Your instructions. Set down the lines that begin at the top of the records and end with the line containing "- I learned", and drop every picture.

Extracted material: Begin

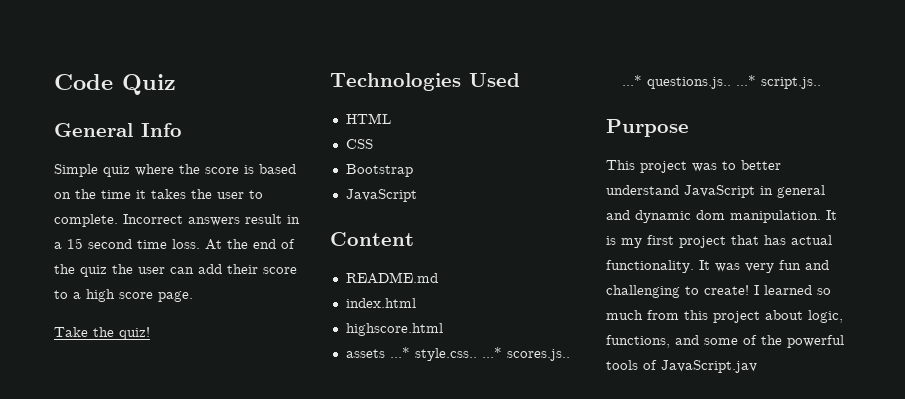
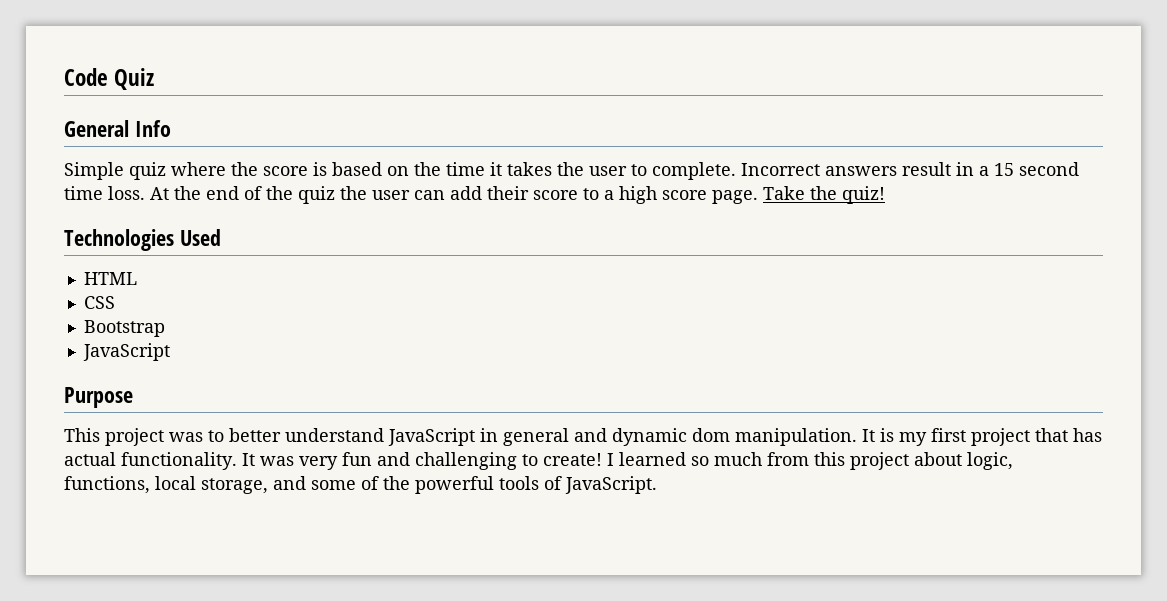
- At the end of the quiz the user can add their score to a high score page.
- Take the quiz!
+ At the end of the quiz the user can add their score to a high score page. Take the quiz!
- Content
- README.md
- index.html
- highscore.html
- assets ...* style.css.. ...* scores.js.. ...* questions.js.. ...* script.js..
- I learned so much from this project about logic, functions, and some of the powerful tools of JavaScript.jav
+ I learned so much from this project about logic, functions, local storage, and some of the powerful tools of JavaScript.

Extracted material: End

Output.
- At the end of the quiz the user can add their score to a high score page.
- Take the quiz!
+ At the end of the quiz the user can add their score to a high score page. Take the quiz!
- Content
- README.md
- index.html
- highscore.html
- assets ...* style.css.. ...* scores.js.. ...* questions.js.. ...* script.js..
- I learned so much from this project about logic, functions, and some of the powerful tools of JavaScript.jav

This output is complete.